- **Aim of the task**
From the first entry to the last, transcribe everything exactly.
[Start of section]
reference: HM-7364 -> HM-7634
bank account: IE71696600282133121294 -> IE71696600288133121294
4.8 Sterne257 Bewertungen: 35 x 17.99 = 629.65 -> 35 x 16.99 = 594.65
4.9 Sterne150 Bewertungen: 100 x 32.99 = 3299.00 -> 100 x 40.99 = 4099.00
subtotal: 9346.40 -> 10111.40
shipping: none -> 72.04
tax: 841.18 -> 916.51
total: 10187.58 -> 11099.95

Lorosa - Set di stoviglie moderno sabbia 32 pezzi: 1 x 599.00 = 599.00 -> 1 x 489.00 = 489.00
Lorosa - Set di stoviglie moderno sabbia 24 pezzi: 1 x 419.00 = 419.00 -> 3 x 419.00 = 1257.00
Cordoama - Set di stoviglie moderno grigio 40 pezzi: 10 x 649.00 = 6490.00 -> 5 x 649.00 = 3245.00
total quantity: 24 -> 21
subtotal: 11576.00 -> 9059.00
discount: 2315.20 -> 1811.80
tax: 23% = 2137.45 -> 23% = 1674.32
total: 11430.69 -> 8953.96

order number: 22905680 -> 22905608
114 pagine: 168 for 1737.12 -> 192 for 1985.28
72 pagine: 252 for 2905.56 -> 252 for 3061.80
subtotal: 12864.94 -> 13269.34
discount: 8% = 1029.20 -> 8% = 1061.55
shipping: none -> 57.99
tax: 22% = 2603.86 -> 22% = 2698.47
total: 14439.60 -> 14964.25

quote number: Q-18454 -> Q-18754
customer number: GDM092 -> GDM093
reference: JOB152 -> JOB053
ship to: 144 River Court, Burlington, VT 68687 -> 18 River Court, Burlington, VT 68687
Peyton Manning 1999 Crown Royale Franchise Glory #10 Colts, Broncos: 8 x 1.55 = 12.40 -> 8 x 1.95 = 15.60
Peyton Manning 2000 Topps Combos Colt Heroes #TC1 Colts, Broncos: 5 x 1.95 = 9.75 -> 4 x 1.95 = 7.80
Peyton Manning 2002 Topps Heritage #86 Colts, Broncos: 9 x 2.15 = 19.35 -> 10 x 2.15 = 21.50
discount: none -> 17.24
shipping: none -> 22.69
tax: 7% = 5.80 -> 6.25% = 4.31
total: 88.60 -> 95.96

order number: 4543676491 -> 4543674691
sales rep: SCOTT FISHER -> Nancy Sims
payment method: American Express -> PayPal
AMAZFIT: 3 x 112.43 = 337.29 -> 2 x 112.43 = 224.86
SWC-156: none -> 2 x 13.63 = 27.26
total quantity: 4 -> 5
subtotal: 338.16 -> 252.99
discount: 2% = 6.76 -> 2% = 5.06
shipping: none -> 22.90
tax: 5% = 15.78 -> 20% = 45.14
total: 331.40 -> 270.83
[End of section]
- **Task response**
reference: HM-7364 -> HM-7634
bank account: IE71696600282133121294 -> IE71696600288133121294
4.8 Sterne257 Bewertungen: 35 x 17.99 = 629.65 -> 35 x 16.99 = 594.65
4.9 Sterne150 Bewertungen: 100 x 32.99 = 3299.00 -> 100 x 40.99 = 4099.00
subtotal: 9346.40 -> 10111.40
shipping: none -> 72.04
tax: 841.18 -> 916.51
total: 10187.58 -> 11099.95

Lorosa - Set di stoviglie moderno sabbia 32 pezzi: 1 x 599.00 = 599.00 -> 1 x 489.00 = 489.00
Lorosa - Set di stoviglie moderno sabbia 24 pezzi: 1 x 419.00 = 419.00 -> 3 x 419.00 = 1257.00
Cordoama - Set di stoviglie moderno grigio 40 pezzi: 10 x 649.00 = 6490.00 -> 5 x 649.00 = 3245.00
total quantity: 24 -> 21
subtotal: 11576.00 -> 9059.00
discount: 2315.20 -> 1811.80
tax: 23% = 2137.45 -> 23% = 1674.32
total: 11430.69 -> 8953.96

order number: 22905680 -> 22905608
114 pagine: 168 for 1737.12 -> 192 for 1985.28
72 pagine: 252 for 2905.56 -> 252 for 3061.80
subtotal: 12864.94 -> 13269.34
discount: 8% = 1029.20 -> 8% = 1061.55
shipping: none -> 57.99
tax: 22% = 2603.86 -> 22% = 2698.47
total: 14439.60 -> 14964.25

quote number: Q-18454 -> Q-18754
customer number: GDM092 -> GDM093
reference: JOB152 -> JOB053
ship to: 144 River Court, Burlington, VT 68687 -> 18 River Court, Burlington, VT 68687
Peyton Manning 1999 Crown Royale Franchise Glory #10 Colts, Broncos: 8 x 1.55 = 12.40 -> 8 x 1.95 = 15.60
Peyton Manning 2000 Topps Combos Colt Heroes #TC1 Colts, Broncos: 5 x 1.95 = 9.75 -> 4 x 1.95 = 7.80
Peyton Manning 2002 Topps Heritage #86 Colts, Broncos: 9 x 2.15 = 19.35 -> 10 x 2.15 = 21.50
discount: none -> 17.24
shipping: none -> 22.69
tax: 7% = 5.80 -> 6.25% = 4.31
total: 88.60 -> 95.96

order number: 4543676491 -> 4543674691
sales rep: SCOTT FISHER -> Nancy Sims
payment method: American Express -> PayPal
AMAZFIT: 3 x 112.43 = 337.29 -> 2 x 112.43 = 224.86
SWC-156: none -> 2 x 13.63 = 27.26
total quantity: 4 -> 5
subtotal: 338.16 -> 252.99
discount: 2% = 6.76 -> 2% = 5.06
shipping: none -> 22.90
tax: 5% = 15.78 -> 20% = 45.14
total: 331.40 -> 270.83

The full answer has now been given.